Implant Dent. 2010 Feb;19(1):29-38. doi: 10.1097/ID.0b013e3181cec8bc.
Biochemical markers of bone metabolism have been used in medicine to evaluate and provide treatment to patients with metabolic bone diseases, such as osteoporosis. Serum cross-linked C-telopeptide of type I collagen (CTX) is a marker of osteoclast activity and is used to assess the level of bone resorption. Recently, in oral and maxillofacial surgery, it was proposed that the levels of serum CTX may predict the subsequent risk of developing osteonecrosis of the jaws (ONJ) after oral surgery procedures for patients taking oral bisphosphonates (BPs). The goal of this study was to determine whether this specific serum marker of bone resorption could preoperatively predict the risk of developing ONJ from oral BPs.We hypothesized that there is no clinical correlation between the observed preoperative serum CTX values and the risk of developing ONJ. The authors examine the scientific basis (validity) of the morning fasting serum CTX test in 163 consecutive patients who underwent various oral surgery procedures in the office. The authors also review the laboratory test results and the recommended protocol based on the test values. One hundred sixty-three patients (mean age, 75.9 years) were divided into 2 groups. Group I was the control group that consisted of 109 patients taking oral BPs who did not take the CTX test preoperatively. Group 2 consisted of 54 patients taking BPs and who elected to have the CTX test performed to assess their level of risk of developing ONJ, preoperatively. Both groups of patients were observed for a period of 8 weeks for signs and symptoms of BP-associated ONJ after surgery. The clinical data at 8 weeks and beyond revealed that there was no evidence of BP-associated ONJ in all participants. We conclude that the serum CTX is not a valid preoperative test to accurately assess the level of risk of developing ONJ and is not indicated in the oral surgery patient.

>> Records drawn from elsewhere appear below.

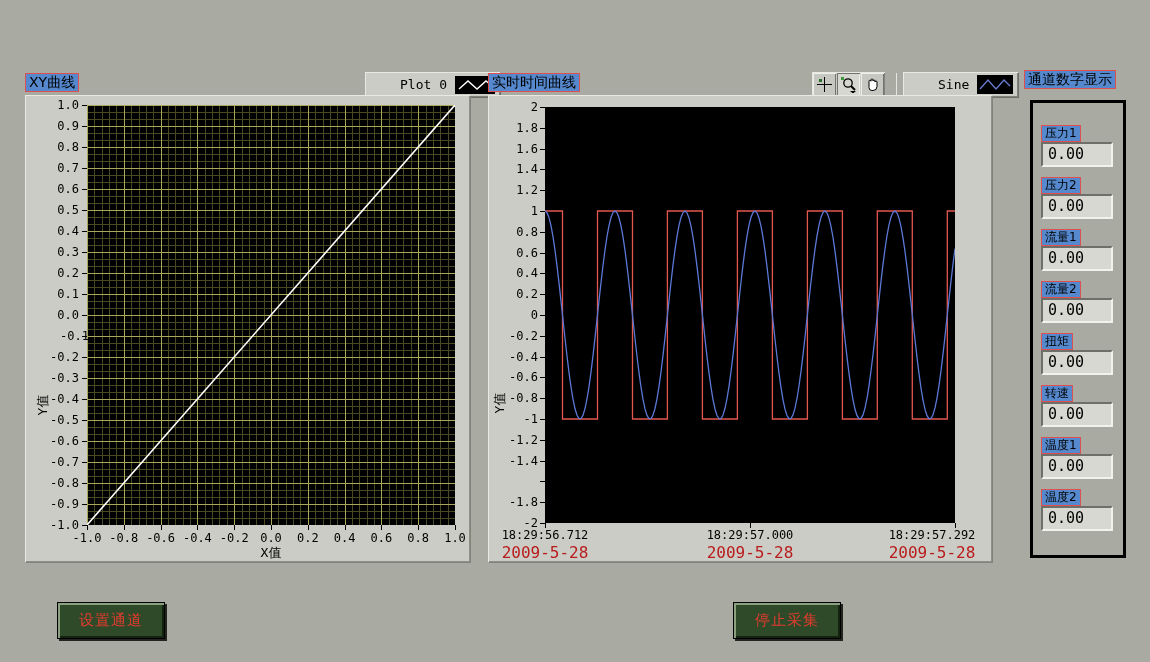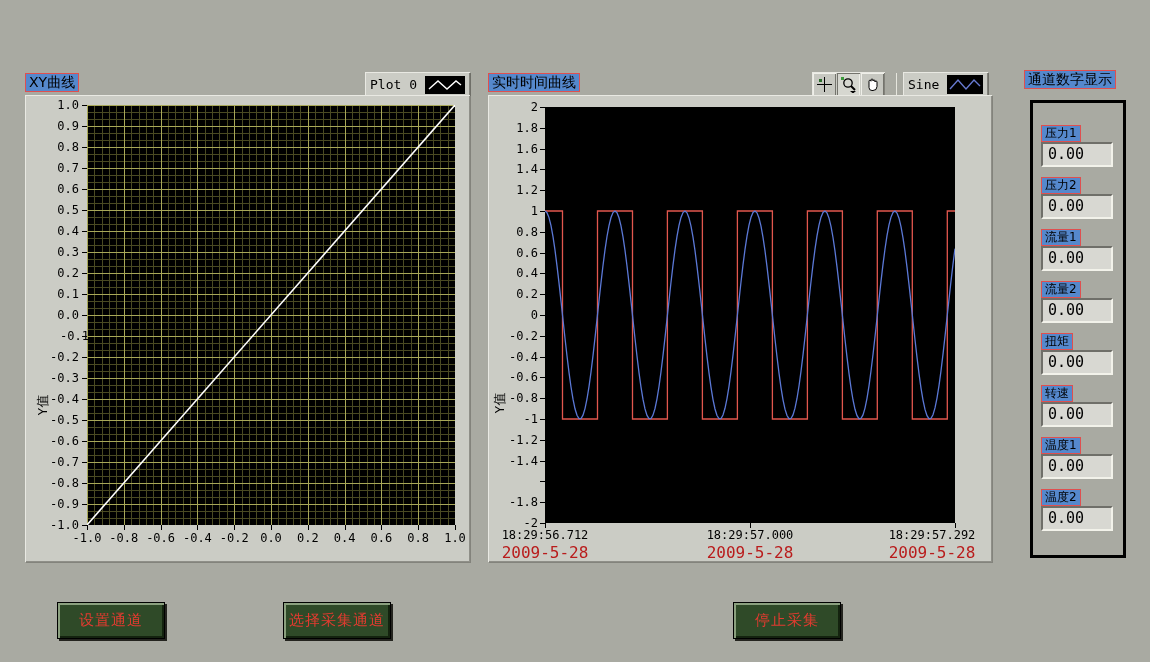--- a/index.html
+++ b/index.html
@@ -30,21 +30,21 @@
   .y-title { width:30px; height:14px; text-align:center; transform:rotate(-90deg); }
 
   .time-tick { position:absolute; width:112px; text-align:center; top:433px;
     font-family:"DejaVu Sans Mono",monospace; font-size:12px; color:#000; }
   .date-tick { position:absolute; width:112px; text-align:center; top:448px;
     font-family:"DejaVu Sans Mono",monospace; font-size:16px; color:#b91c1c; }
 
   .legend { position:absolute; background:#cbccc5; display:flex; align-items:center;
     padding:2px 5px; gap:8px;
     box-shadow: inset 1px 1px 0 #e9e9e3, inset -1px -1px 0 #82827b, 1px 1px 0 #6f6f68; }
-  .legend .txt { font-family:"DejaVu Sans Mono",monospace; font-size:13px; color:#000; }
+  .legend .txt { font-family:"DejaVu Sans Mono",monospace; font-size:13px; color:#000;margin-left:30px; }
   .legend .icon { background:#000; display:block; }
 
   #toolbar { position:absolute; left:812px; top:72px; display:flex; gap:1px; padding:1px;
     background:#cbccc5; box-shadow: inset 1px 1px 0 #e9e9e3, inset -1px -1px 0 #82827b; }
   .toolbtn { width:23px; height:23px; background:#c6c7c0; display:flex; align-items:center; justify-content:center;
     box-shadow: inset 1px 1px 0 #efefe9, inset -1px -1px 0 #74746d; }
   .toolbtn.pressed { background:#d6d7d0; box-shadow: inset 1px 1px 0 #74746d, inset -1px -1px 0 #efefe9; }
   #tool-divider { position:absolute; left:896px; top:73px; width:1px; height:22px;
     background:#6e6e66; border-right:1px solid #e6e6de; }
 
@@ -188,20 +188,21 @@
           <line x1="0" y1="294.5" x2="368" y2="294.5" stroke="#a8a858" shape-rendering="crispEdges"></line>
           <line x1="0" y1="315.5" x2="368" y2="315.5" stroke="#a8a858" shape-rendering="crispEdges"></line>
           <line x1="0" y1="336.5" x2="368" y2="336.5" stroke="#a8a858" shape-rendering="crispEdges"></line>
           <line x1="0" y1="357.5" x2="368" y2="357.5" stroke="#a8a858" shape-rendering="crispEdges"></line>
           <line x1="0" y1="378.5" x2="368" y2="378.5" stroke="#a8a858" shape-rendering="crispEdges"></line>
           <line x1="0" y1="399.5" x2="368" y2="399.5" stroke="#a8a858" shape-rendering="crispEdges"></line>
           <line x1="0" y1="420.5" x2="368" y2="420.5" stroke="#a8a858" shape-rendering="crispEdges"></line>
           <polyline points="0,420 368,0" fill="none" stroke="#ffffff" stroke-width="1.6"></polyline>
         </svg>
     </div>
+    <div class="axis-title" style="left:62px;top:449px;width:368px;text-align:center;">X值</div>
     <div class="axis-title y-title" style="left:1px;top:303px;">Y值</div>
   <div class="tick ytick" style="top: 3px;">1.0</div>
       <div class="hdash" style="left: 57px; top: 10px;"></div>
       <div class="tick ytick" style="top: 24px;">0.9</div>
       <div class="hdash" style="left: 57px; top: 31px;"></div>
       <div class="tick ytick" style="top: 45px;">0.8</div>
       <div class="hdash" style="left: 57px; top: 52px;"></div>
       <div class="tick ytick" style="top: 66px;">0.7</div>
       <div class="hdash" style="left: 57px; top: 73px;"></div>
       <div class="tick ytick" style="top: 87px;">0.6</div>
@@ -372,15 +373,14 @@
       <div class="display" style="left: 8px; top: 247px;">0.00</div>
       <div class="chip chan-chip" style="left: 8px; top: 282px;">转速</div>
       <div class="display" style="left: 8px; top: 299px;">0.00</div>
       <div class="chip chan-chip" style="left: 8px; top: 334px;">温度1</div>
       <div class="display" style="left: 8px; top: 351px;">0.00</div>
       <div class="chip chan-chip" style="left: 8px; top: 386px;">温度2</div>
       <div class="display" style="left: 8px; top: 403px;">0.00</div>
     </div>
 
 <button class="btn" style="left: 57px;">设置通道</button>
-    <button class="btn" style="left: 283px;">选择采集通道</button>
     <button class="btn" style="left: 733px;">停止采集</button>
   </div>
 
 </body></html>

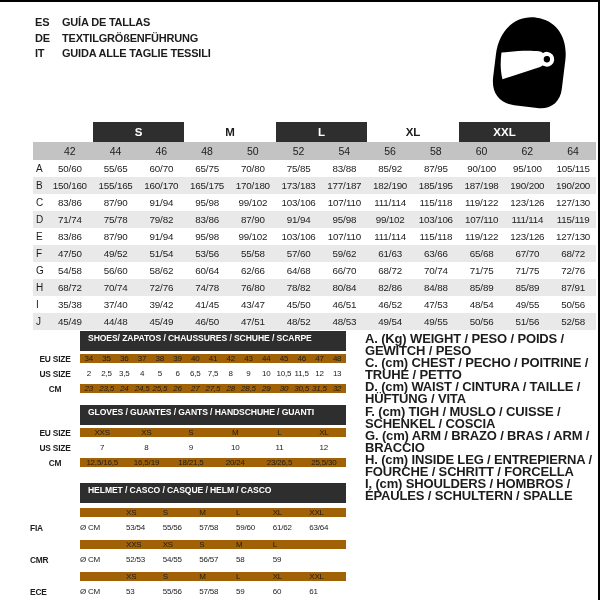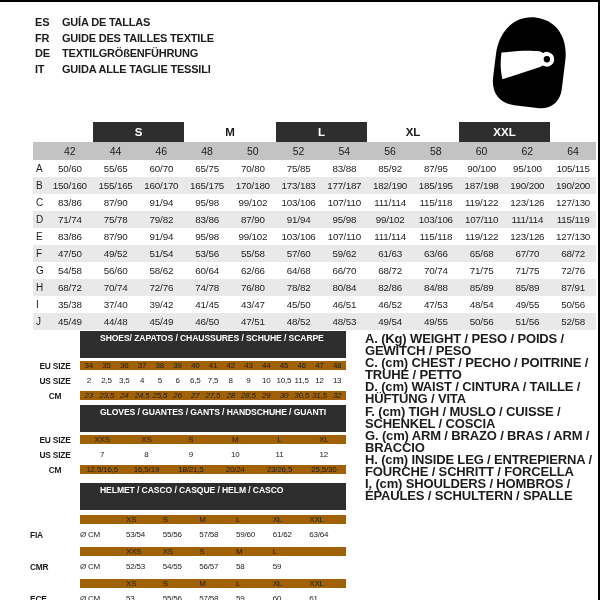--- a/index.html
+++ b/index.html
@@ -30,45 +30,41 @@
   .mini-table{position:absolute;left:30px;width:316px;}
   .mini-row{display:grid;}
   .mini-row.shoes{grid-template-columns:50px repeat(15,1fr);}
   .mini-row.gloves{grid-template-columns:50px repeat(6,1fr);}
   .mini-row.hlm{grid-template-columns:50px 46px repeat(6,1fr);}
   .mini-row{height:15px;align-items:center;font-size:8px;letter-spacing:-0.2px;}
   .mini-row .mini-label{font-weight:bold;font-size:8.4px;text-align:center;}
   .mini-row div{text-align:center;}
   .mini-row.hlm div{text-align:left;}
   .mini-bar{
-    margin-left:50px;height:27px;background:#2e2e2e;color:#fff;
-    font-weight:bold;font-size:8.6px;line-height:15px;padding-left:20px;
+    margin-left:50px;height:20px;background:#2e2e2e;color:#fff;
+    font-weight:bold;font-size:8.6px;line-height:15px;padding-left:8px;
     letter-spacing:-0.1px;white-space:nowrap;overflow:hidden;
   }
   .stripe-wrap{background:#a16207;}
   .hlm-size-row{margin-top:2px;}
   
   .content-stripe{grid-column:2 / -1;}
   
   .legend{position:absolute;left:351px;top:331px;width:245px;}
   .legend-item{font-weight:bold;font-size:13px;line-height:12.1px;letter-spacing:-0.15px;margin-left:14px;}
 </style>
 </head>
 <body>
 
 <div class="page">
 
   <div class="langs">
       <div class="lang-row">
         <span class="lang-code">ES</span>
         <span class="lang-title">GUÍA DE TALLAS</span>
-      </div>
-      <div class="lang-row">
-        <span class="lang-code">FR</span>
-        <span class="lang-title">GUIDE DES TAILLES TEXTILE</span>
       </div>
       <div class="lang-row">
         <span class="lang-code">DE</span>
         <span class="lang-title">TEXTILGRÖßENFÜHRUNG</span>
       </div>
       <div class="lang-row">
         <span class="lang-code">IT</span>
         <span class="lang-title">GUIDA ALLE TAGLIE TESSILI</span>
       </div>
     </div>

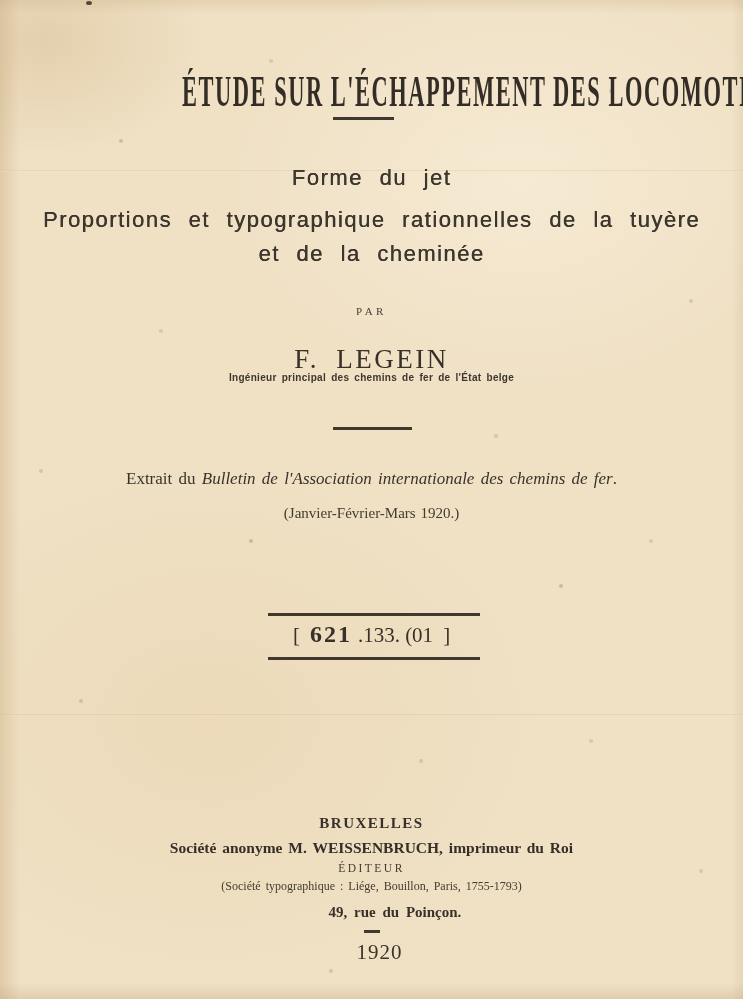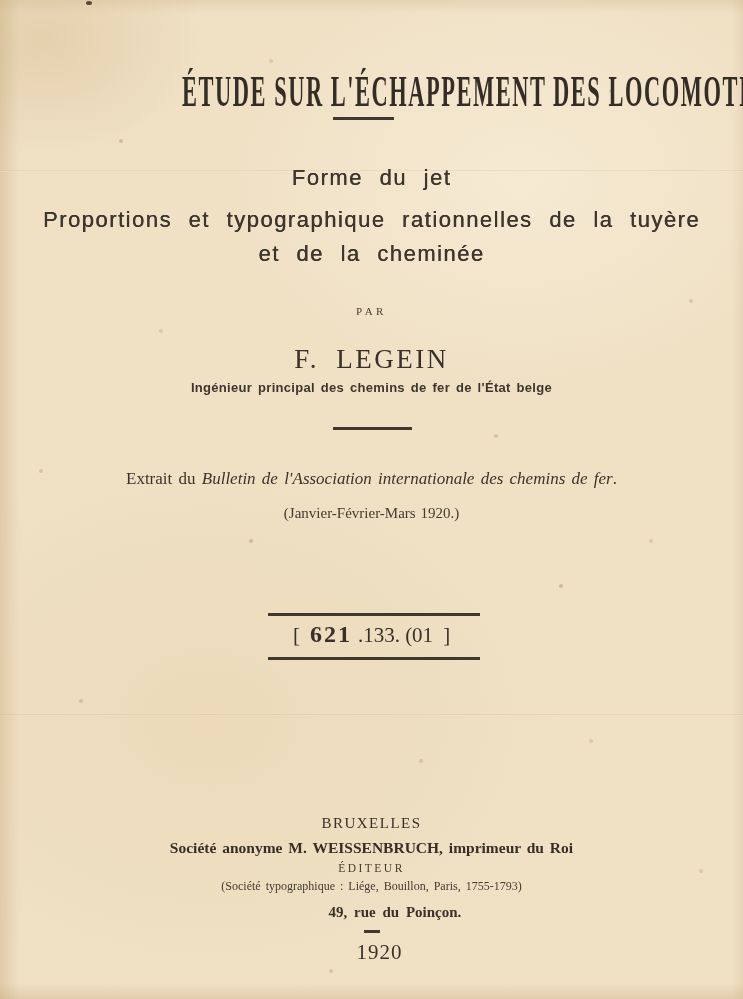--- a/index.html
+++ b/index.html
@@ -48,36 +48,36 @@
   .rule-2 { top:427px; left:333px; width:79px; height:3px; }
 
   .subtitle { font-family:"Liberation Sans", sans-serif; font-size:22px; color:#3c362e;
               letter-spacing:1.5px; word-spacing:9px; text-shadow:.35px 0 0 currentColor; }
   .subtitle-1 { top:165px; }
   .subtitle-2 { top:207px; }
   .subtitle-3 { top:241px; }
 
   .byline { top:305px; font-size:11px; letter-spacing:3.5px; color:#4a4136; }
   .author { top:344px; font-size:27px; letter-spacing:2.5px; word-spacing:8px; color:#38312a; }
-  .author-title { top:380px; font-family:"Liberation Sans", sans-serif; font-weight:bold;
-                  font-size:13px; letter-spacing:.3px; word-spacing:2px; color:#3c362e; }
+  .author-title { top:372px; font-family:"Liberation Sans", sans-serif; font-weight:bold;
+                  font-size:10px; letter-spacing:.3px; word-spacing:2px; color:#3c362e; }
 
   .source { top:469px; font-size:17px; word-spacing:2px; }
   .source .it { font-style:italic; }
   .source-date { top:505px; font-size:15px; word-spacing:1px; color:#433b30; }
 
   .catalog-rule { position:absolute; left:268px; width:212px; height:2.5px; background:#3f382e; }
   .catalog-rule-top { top:613px; }
   .catalog-rule-bottom { top:657px; }
   .catalog-text { top:621px; font-size:21px; color:#38312a; }
   .catalog-text .sp-r10 { margin-right:10px; }
   .catalog-text .sp-r6 { margin-right:6px; }
   .cat-bold { font-weight:bold; font-size:24px; letter-spacing:2px; }
 
-  .imprint-city { top:815px; font-size:15px; font-weight:normal; letter-spacing:1.5px; color:#38312a; }
+  .imprint-city { top:815px; font-size:15px; font-weight:bold; letter-spacing:1.5px; color:#38312a; }
   .imprint-publisher { top:839px; font-size:15.5px; font-weight:bold; word-spacing:2px; color:#362f28; }
   .imprint-role { top:862px; font-size:11.5px; letter-spacing:2.5px; color:#433b30; }
   .imprint-note { top:879px; font-size:12px; word-spacing:2px; color:#433b30; }
   .imprint-address { top:904px; font-size:15px; font-weight:bold; word-spacing:3px; color:#38312a;padding-left:47px; }
   .year-dash { position:absolute; top:930px; left:50%; margin-left:-8px; width:16px; height:2.5px; background:#3f382e; }
   .imprint-year { top:940px; font-size:21px; letter-spacing:1px; color:#3a332b; transform:translateX(8px); }
 </style>
 </head>
 <body>
 

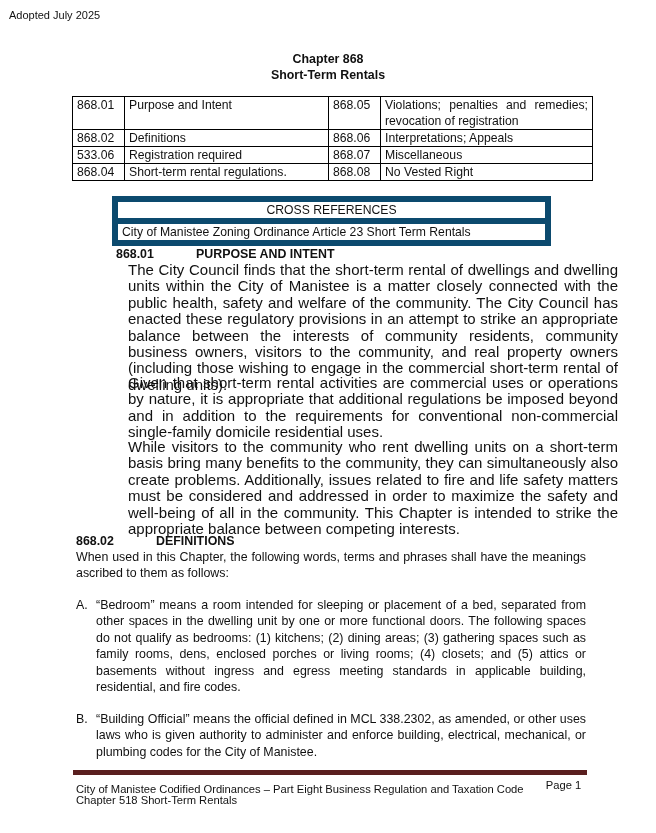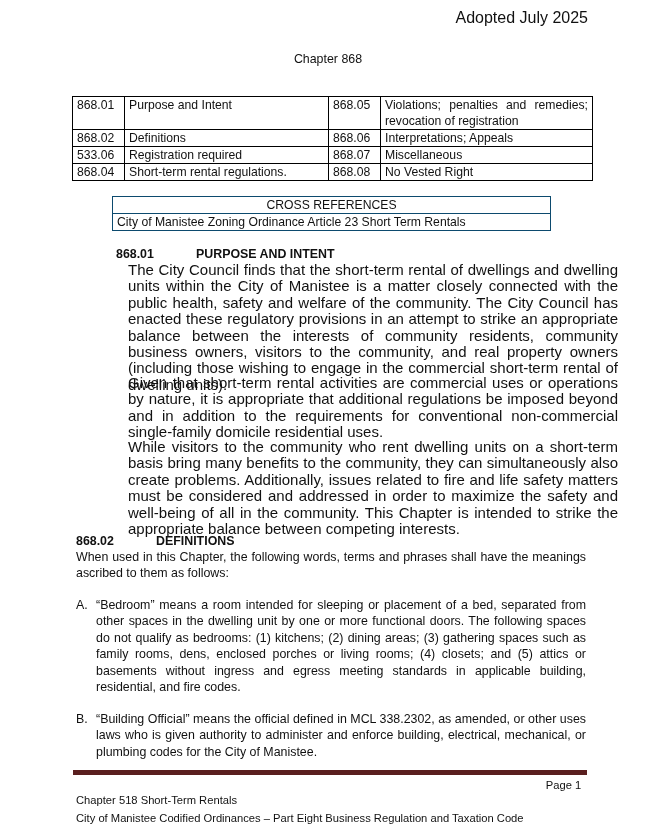--- a/index.html
+++ b/index.html
@@ -1,59 +1,60 @@
 <!DOCTYPE html>
 <html><head>
 <meta charset="utf-8">
 <style>
   html, body { margin: 0; padding: 0; background: #ffffff; }
   body {
     width: 656px; height: 833px; position: relative; overflow: hidden;
     font-family: "Liberation Sans", sans-serif; color: #111; font-size: 12.4px;
   }
   .abs { position: absolute; }
-  #adopted { left: 0; width: 588px; top: 9px; text-align: right; font-size: 16px; }
-  #chap-title { left: 0; width: 656px; top: 51px; text-align: center; font-weight: normal; font-size: 12.4px; line-height: 16px; }
+  #adopted { left: 9px; width: 588px; top: 9px; font-size: 11px; }
+  #chap-title { left: 0; width: 656px; top: 51px; text-align: center; font-weight: bold; font-size: 12.4px; line-height: 16px; }
 
   table.toc {
     position: absolute; left: 72px; top: 96px; width: 521px;
     border-collapse: collapse; font-size: 12.2px; line-height: 16px;
   }
   table.toc td { border: 1px solid #000; padding: 0 4px; vertical-align: top; }
   table.toc td.num { width: 43px; }
   table.toc td.title1 { width: 195px; }
   table.toc td.title2 { text-align: justify; text-align-last: left; margin-top: 8px; }
   .just-line { text-align: justify; text-align-last: justify; display: block; }
 
   table.xref {
     position: absolute; left: 112px; top: 196px; width: 439px;
     border-collapse: collapse; font-size: 12.2px; line-height: 16px;
   }
-  table.xref td { border: 1px solid #0c4a6e; padding: 0 4px; }
+  table.xref td { border: 6px solid #0c4a6e; padding: 0 4px; }
   table.xref td.head { text-align: center; }
 
   .sec-head { left: 76px; font-weight: bold; font-size: 12.4px; line-height: 16px; }
   .sec-head .sec-num { display: inline-block; width: 80px; }
   .para { left: 96px; width: 490px; text-align: justify; line-height: 16.4px; font-size: 15px; margin-left: 32px; }
   .para-wide { left: 76px; width: 510px; text-align: justify; line-height: 16.4px; font-size: 12.4px; }
   .def { left: 76px; width: 510px; line-height: 16.4px; font-size: 12.4px; }
   .def .letter { position: absolute; left: 0; top: 0; }
   .def .body { margin-left: 20px; text-align: justify; }
 
   #footer-bar { left: 73px; top: 770px; width: 514px; height: 5px; background: #5a1f1f; }
-  #footer-l1 { left: 76px; top: 811px; font-size: 11.2px; line-height: 15px; }
+  #footer-l1 { left: 76px; top: 782px; font-size: 11.2px; line-height: 15px; }
   #footer-l2 { left: 76px; top: 793px; font-size: 11.2px; line-height: 15px; }
   #footer-page { left: 540px; width: 47px; top: 778px; text-align: center; font-size: 11.2px; line-height: 15px; }
 </style>
 </head>
 <body>
 
 <div id="adopted" class="abs">Adopted July 2025</div>
 <div id="chap-title" class="abs">
   <div>Chapter 868</div>
+  <div>Short-Term Rentals</div>
 </div>
 
 <table class="toc">
   <tbody>
       <tr>
     <td class="num">868.01</td>
     <td class="title1">Purpose and Intent</td>
     <td class="num">868.05</td>
     <td class="title2">
       <span class="just-line">Violations;  penalties  and  remedies;</span>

骨代谢生化标志物已被用于医学领域,用于评估和治疗代谢性骨疾病患者,如骨质疏松症。血清Ⅰ型胶原交联 C 端肽(CTX)是破骨细胞活性的标志物,用于评估骨吸收水平。最近,在口腔颌面外科领域,有人提出血清 CTX 水平可能预测接受口服双膦酸盐(BPs)的口腔手术后发生颌骨坏死(ONJ)的风险。本研究旨在确定这种特定的骨吸收血清标志物是否可以术前预测接受口服 BPs 治疗的患者发生 ONJ 的风险。我们假设观察到的术前血清 CTX 值与发生 ONJ 的风险之间没有临床相关性。作者检查了在 163 例连续接受各种口腔手术的患者中,早晨空腹血清 CTX 检测的科学依据(有效性)。作者还回顾了实验室检测结果和基于检测值的推荐方案。163 例患者(平均年龄 75.9 岁)分为 2 组。I 组为对照组,包括 109 例接受口服 BPs 治疗但未进行术前 CTX 检测的患者。组 2 由 54 例接受 BPs 治疗并选择进行 CTX 检测以评估其发生 ONJ 风险的患者组成,术前。两组患者均观察 8 周,以评估术后发生与 BP 相关的 ONJ 的体征和症状。8 周及以后的临床数据显示,所有参与者均无与 BP 相关的 ONJ 证据。我们得出结论,血清 CTX 不是一种准确评估发生 ONJ 风险水平的有效术前检测方法,在口腔手术患者中不适用。